Tales with Big T helps young Madison readers
A playful Pomeranian listens to children read
Dogs normally aren’t allowed inside community centers.
But don’t tell that to Big T.
After greeting a swarm of children rushing to meet him at the door, the little black dog excitedly prances into a side room at the Meadowood Neighborhood Center on Raymond Road. With his tongue out and a wide smile across his furry face, he paces around waiting for the children. When a couple of fourth-graders enter the room, the 6-pound senior rescue dog is ready to work.
His job is simple: Big T is here to listen to children read. Throughout the afternoon, pairs of students come in, grab a book and read out loud as the 11-year-old dog lies next to them or, more often, sits on their laps or curls up in their arms.
As the namesake of the Tales with Big T literacy program, the purebred Pomeranian provides “comfort, confidence and love” to the kids who read to him, says his owner Lisha Terre. “He’s a certified service dog, so I can bring him into schools and community centers, but he acts more like a therapy dog.”
Therapy dogs like Big T go with their volunteer owners into settings like hospitals, nursing homes and schools, helping those with a variety of conditions and others who simply want the attention and affection that only a dog’s wagging tail can provide. Therapy dogs have grown in popularity over recent years because of their demonstrated ability to brighten the moods of those they visit.
That’s certainly the case with Big T. “He just loves the children, he loves listening to them read,” says Terre. “And they love him.”
Big T – whose real name is Tchotchke, which is Yiddish for “tiny treasure” – and another dog, GoGo, a 9-year-old corgi doodle mix, are wrapping up their second school year in the program. In addition to the Meadowood center, they regularly visit other community centers, schools and special events.
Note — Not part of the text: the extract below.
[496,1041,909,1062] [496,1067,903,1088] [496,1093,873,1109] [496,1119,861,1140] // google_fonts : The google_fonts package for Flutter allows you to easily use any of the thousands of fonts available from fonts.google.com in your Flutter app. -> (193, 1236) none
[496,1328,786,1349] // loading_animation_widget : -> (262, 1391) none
In summer, as part of their Picnic and Pages program, Terre and her dogs stop by local parks with books and healthy snacks.
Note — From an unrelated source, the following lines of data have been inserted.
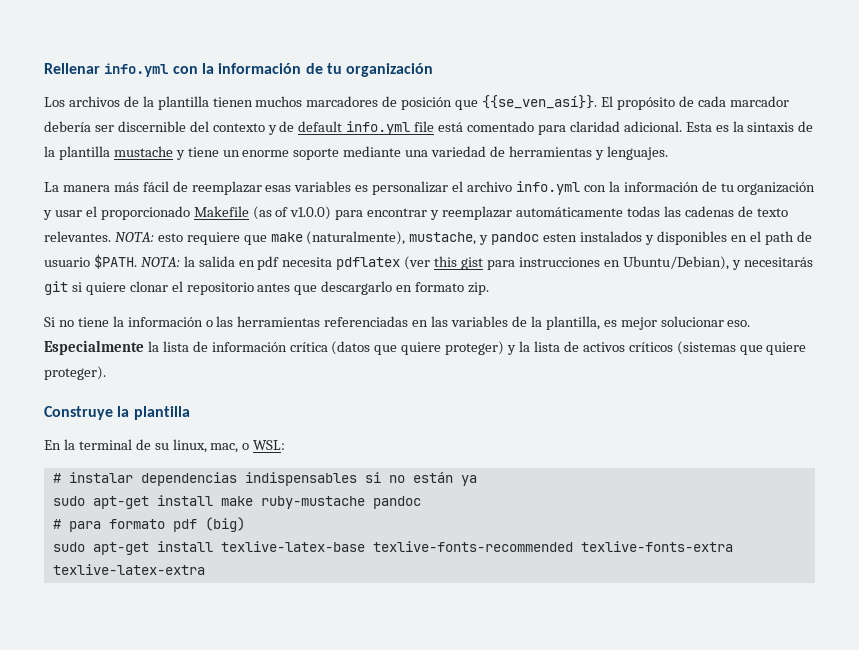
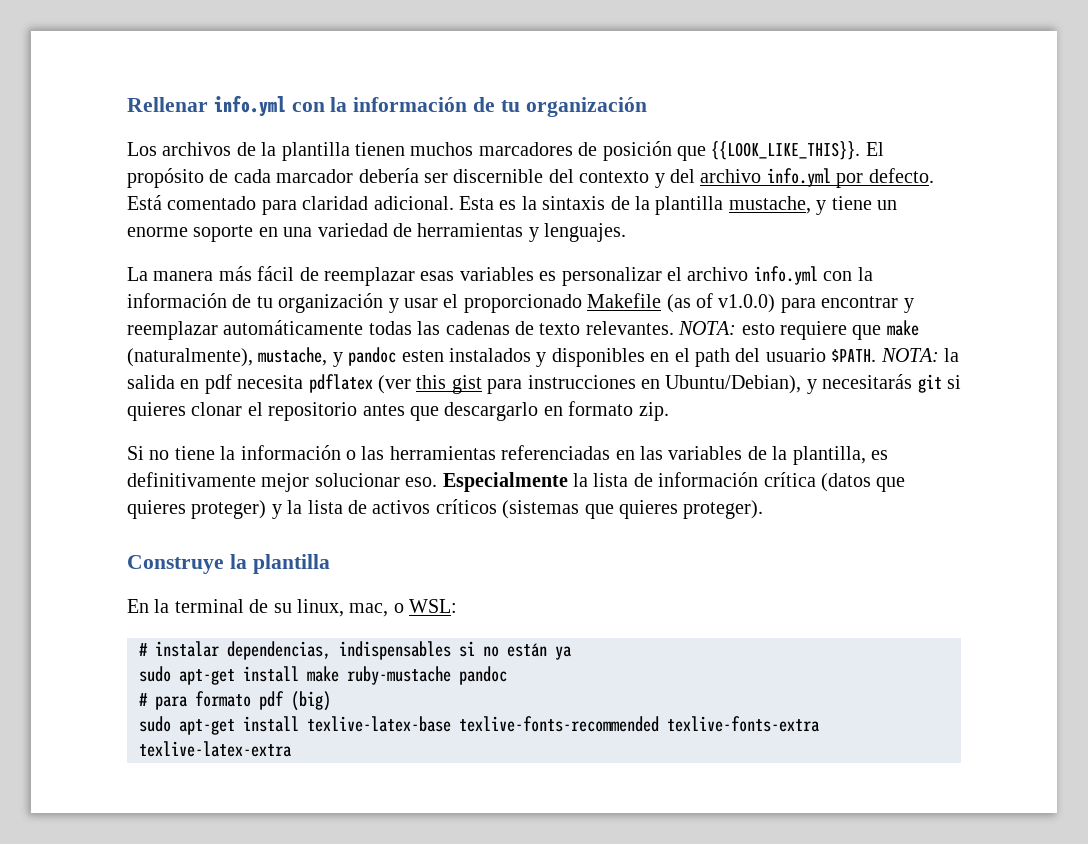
[482,95,598,109] {{se_ven_así}}. -> [711,141,861,160] {{LOOK_LIKE_THIS}}.
[279,121,464,135] de default info.yml file está -> [669,168,934,188] [127,195,162,210] del archivo info.yml por defecto. Está
[113,146,173,157] mustache -> [728,196,811,214] mustache,
[343,146,402,157] mediante -> [258,227,278,237] en
[796,231,812,242] de -> [735,348,761,362] del
[85,282,126,295] quiere -> [127,402,186,421] quieres
(617, 323) none -> [127,472,256,487] definitivamente
[401,342,442,355] quiere -> [127,500,186,519] quieres
[766,342,807,355] quiere -> [619,500,678,519] quieres
[140,472,237,486] dependencias -> [227,641,331,660] dependencias,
A health care professional by day, Terre got the idea for the program after reading a Tufts University study that said “kids who are struggling to read are more likely to read aloud to a dog than to an adult because the dog is not going to judge them,” she explains. “The dog is just there to listen.”
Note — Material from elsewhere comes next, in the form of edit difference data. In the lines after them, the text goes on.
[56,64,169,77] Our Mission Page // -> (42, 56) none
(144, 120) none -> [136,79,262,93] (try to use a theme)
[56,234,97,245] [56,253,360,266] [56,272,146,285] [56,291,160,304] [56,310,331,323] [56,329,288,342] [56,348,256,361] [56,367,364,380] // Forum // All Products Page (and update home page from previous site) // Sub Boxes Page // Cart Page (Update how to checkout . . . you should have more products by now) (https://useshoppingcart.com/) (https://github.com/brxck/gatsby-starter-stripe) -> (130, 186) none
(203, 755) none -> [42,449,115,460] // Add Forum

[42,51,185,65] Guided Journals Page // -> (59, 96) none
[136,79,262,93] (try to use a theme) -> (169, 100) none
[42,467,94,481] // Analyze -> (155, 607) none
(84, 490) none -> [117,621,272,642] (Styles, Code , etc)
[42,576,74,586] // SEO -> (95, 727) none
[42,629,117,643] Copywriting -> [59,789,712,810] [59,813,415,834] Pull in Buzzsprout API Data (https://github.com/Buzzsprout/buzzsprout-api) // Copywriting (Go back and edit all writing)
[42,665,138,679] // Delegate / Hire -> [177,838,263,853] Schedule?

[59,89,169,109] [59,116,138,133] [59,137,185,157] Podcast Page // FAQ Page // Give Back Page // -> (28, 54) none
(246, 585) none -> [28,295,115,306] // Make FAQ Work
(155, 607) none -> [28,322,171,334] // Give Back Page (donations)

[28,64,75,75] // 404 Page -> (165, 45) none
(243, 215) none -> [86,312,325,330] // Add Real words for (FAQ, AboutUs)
She was also driven to create the program after learning from the 2013 Race to Equity report that more than 80 percent of black third-grade students in Dane County are not reading at proficient levels. “That’s not acceptable, so I felt I needed to do something,” says Terre.
With those kids in mind, all the books in Terre’s permanent collection feature characters of color. “The kids see that there’s a black doctor or a veterinarian who’s Latino. I want them to be empowered,” she says. “Reading about characters who look like them is important.”
Students respond well to the K-9 audience. “There will be a girl with ADHD who has trouble sitting still who comes in and reads three books in a row to Big T,” says Terre.
“Kids who usually refuse to read [with adults] now request to read to Big T,” adds Meadowood assistant director Molly Horton.
Everyone involved sees how the program benefits the kids. “At the library, they’re more distracted [but the dogs] really motivate them to read,” says Meadowood staff member Erika Deubig, adding that time with the dogs is a reward. “They have to behave to get to read to the dogs.”
For students like Analiyah Vicente, a fourth-grader at Orchard Ridge Elementary, time with Big T is really adding up. The 10-year-old estimates that the two have read “at least 50 books” together over the past year. “He’s so cute and fluffy,” she says. “He comes right up to you. He’s just an amazing dog.”
Steven Potter is a Madison-based freelance reporter.